Christian Nodal quedó contra el reloj en una disputa que no solo afecta su imagen artística, sino también su negocio. El Instituto Mexicano de la Propiedad Industrial detectó tres registros similares a “El Forajido” y dio al cantante un plazo que vence en septiembre para presentar pruebas y argumentos que respalden su derecho sobre esa marca, según informó infobae. Si no logra sostener su caso, perdería el único nombre con el que ha buscado operar de manera independiente de su padre y de las estructuras que lo han acompañado en su carrera.

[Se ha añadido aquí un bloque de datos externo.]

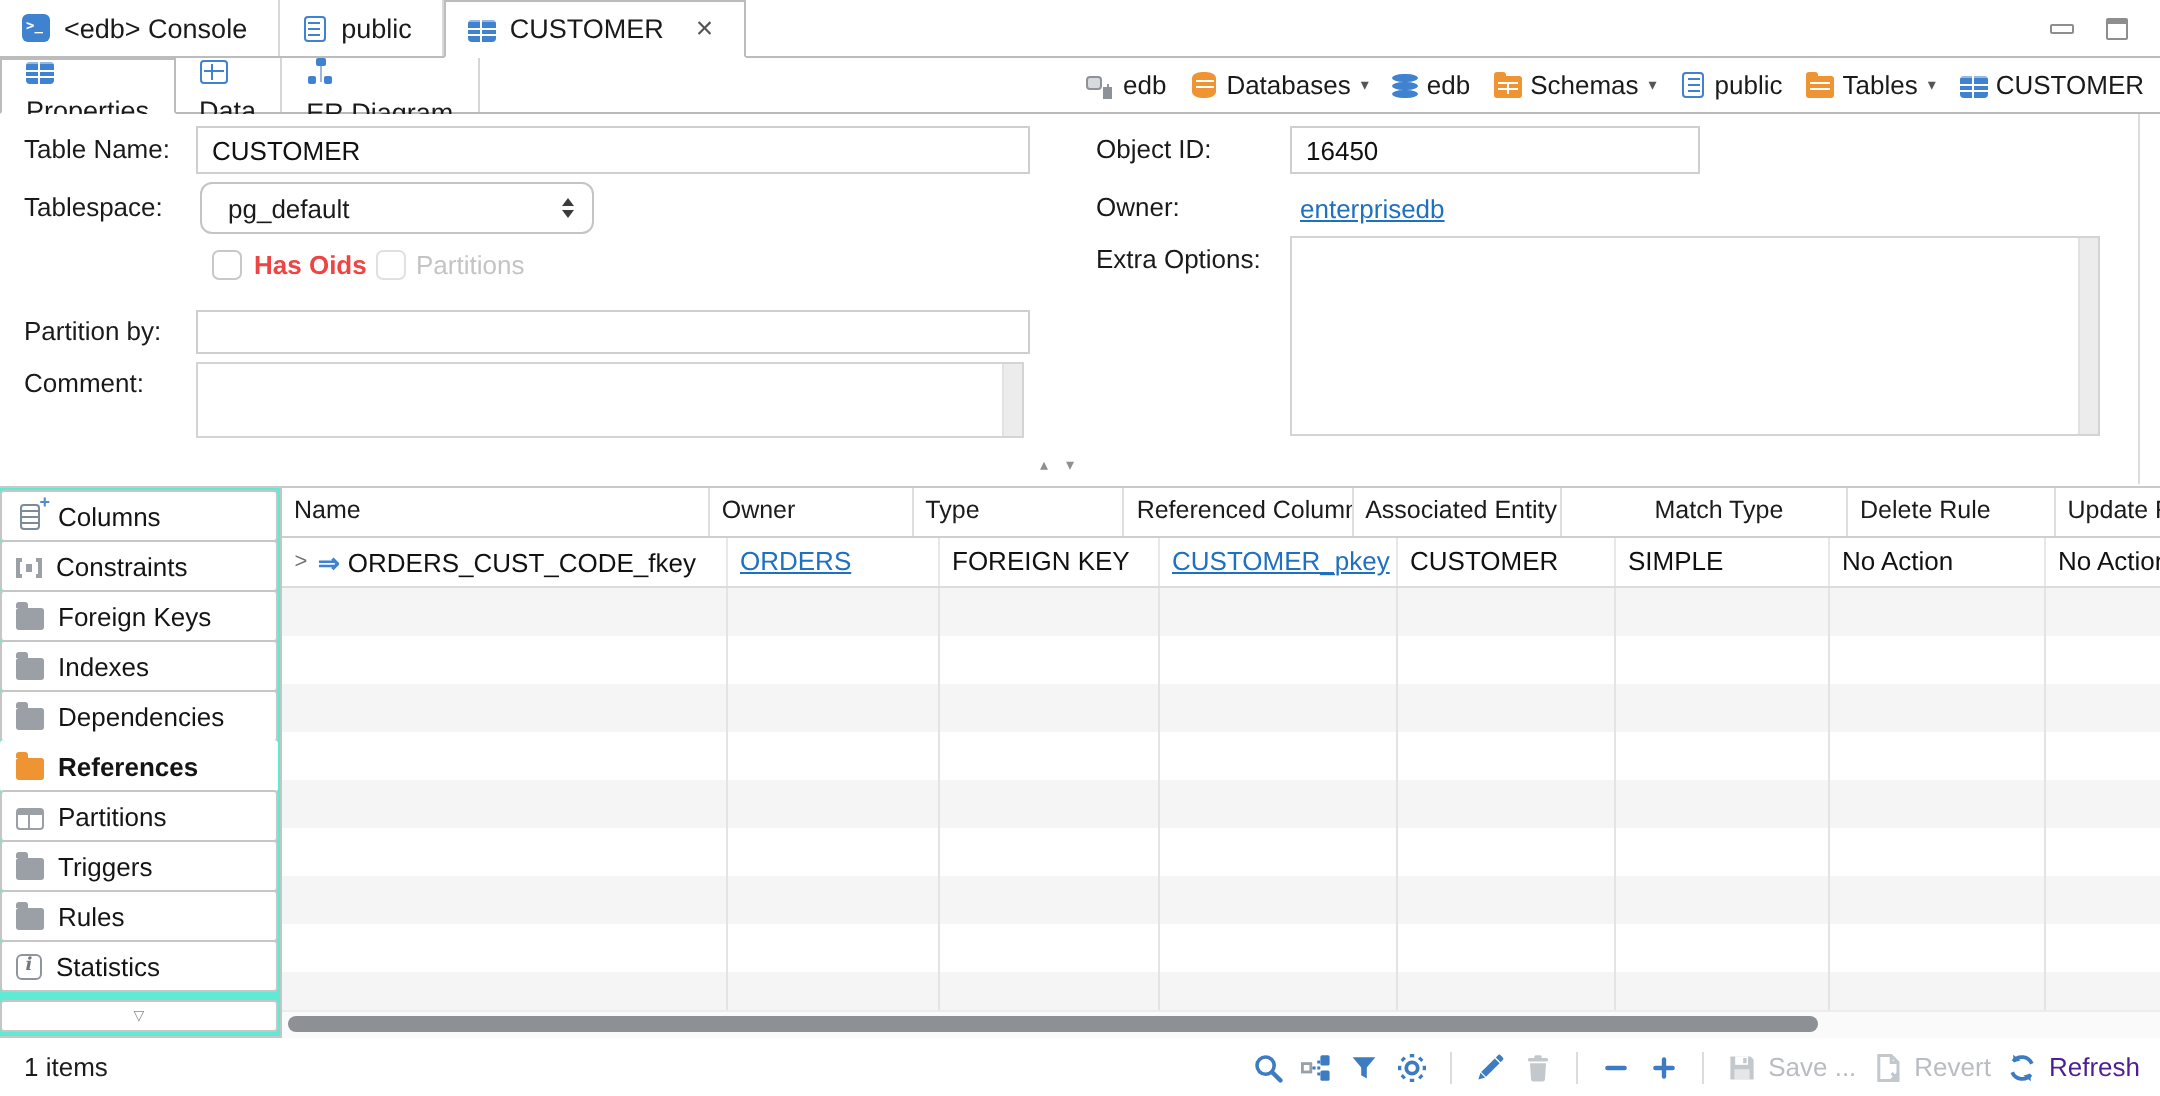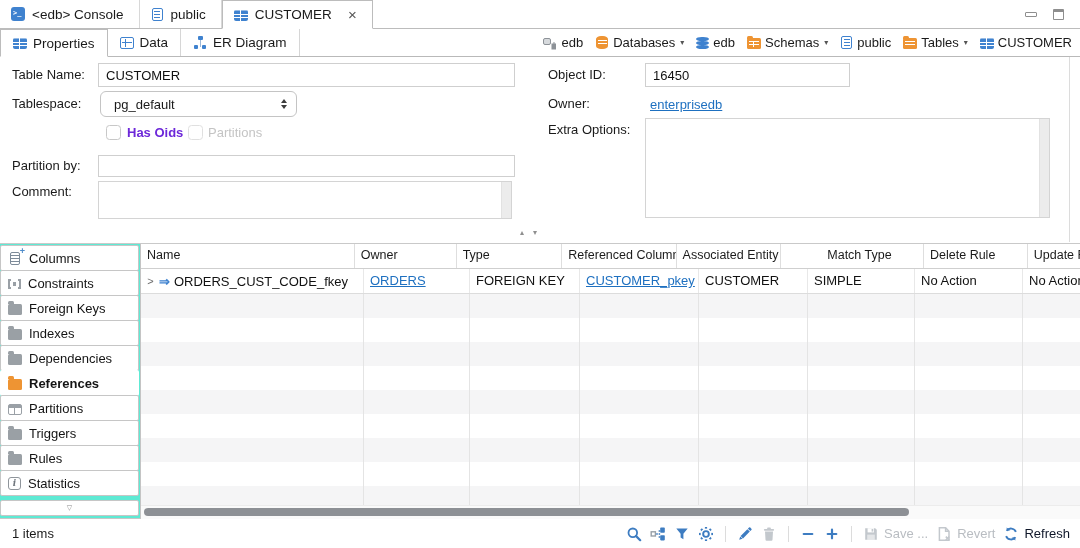"Properties" .vtab { align-items: center -> none; flex-direction: none -> column }
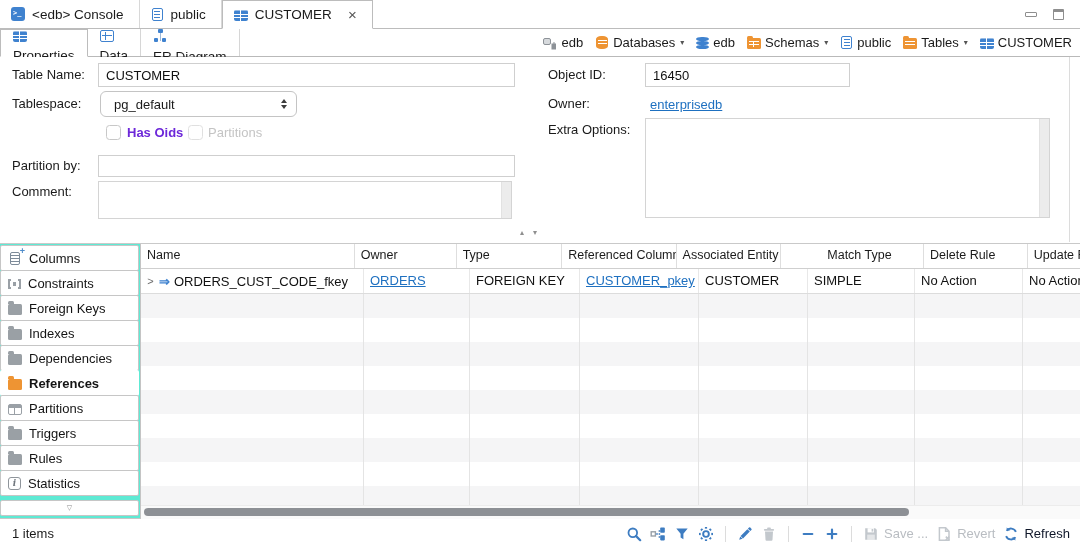"Has Oids" .cblabel { color: #6d28d9 -> #ef4444 }
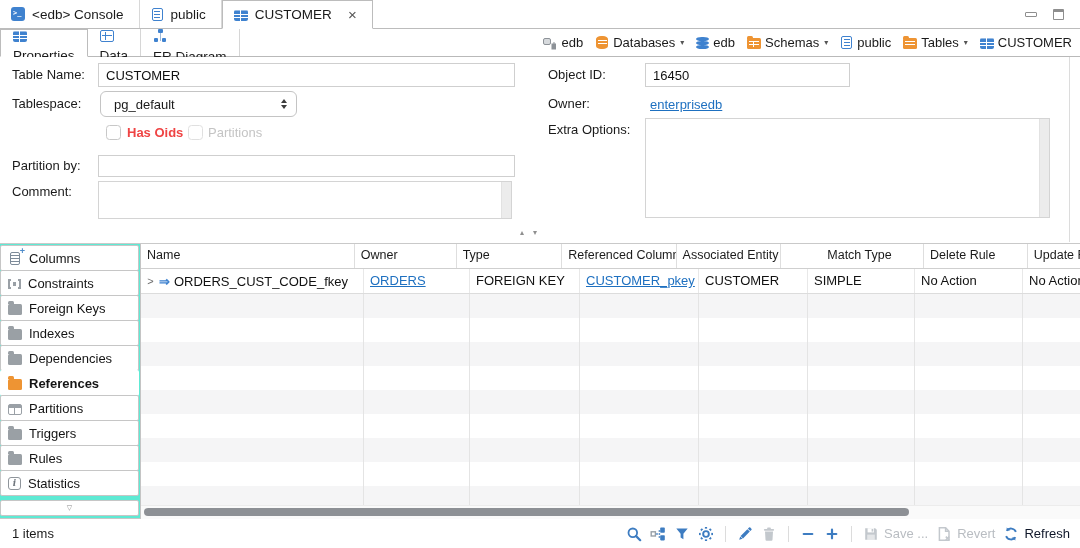"Refresh" .tlabel { color: #0f172a -> #4c1d95 }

De acuerdo con la información difundida por infobae, el proceso no es menor: se trata de una revisión de fondo sobre quién puede usar comercialmente ese nombre y bajo qué condiciones. En este tipo de disputas, la autoridad no solo mira quién lo utilizó primero, sino también si existe uso legítimo, distintividad y capacidad de demostrar que la marca identifica de manera exclusiva a un proyecto artístico o empresarial. La advertencia del IMPI coloca a Nodal en una posición delicada, porque el plazo para responder es corto y el costo de no hacerlo puede ser alto.
El caso importa porque revela algo que en la industria musical suele quedar fuera del foco: detrás de cada gira, disco o campaña publicitaria hay una guerra silenciosa por los derechos de explotación del nombre. Para un artista de la talla de Nodal, perder una marca significa más que un trámite administrativo; implica debilitar su control sobre contratos, mercancía, promociones y la construcción de una identidad comercial propia. En un mercado donde el nombre es activo y patrimonio, no tener blindaje legal puede traducirse en pérdidas económicas y en una dependencia mayor de terceros.
Más allá del pleito puntual, esta situación expone la fragilidad con la que muchos artistas manejan su propiedad intelectual cuando buscan desprenderse de viejas estructuras familiares o empresariales. Si Nodal no entrega a tiempo los documentos y argumentos que exige la autoridad, no solo quedará en riesgo “El Forajido”: también quedará en evidencia lo difícil que resulta convertir una identidad artística en una marca sólida, protegida y autónoma. En una industria que monetiza hasta el último detalle del personaje, el nombre puede ser la diferencia entre controlar la carrera o verla escapar de las manos.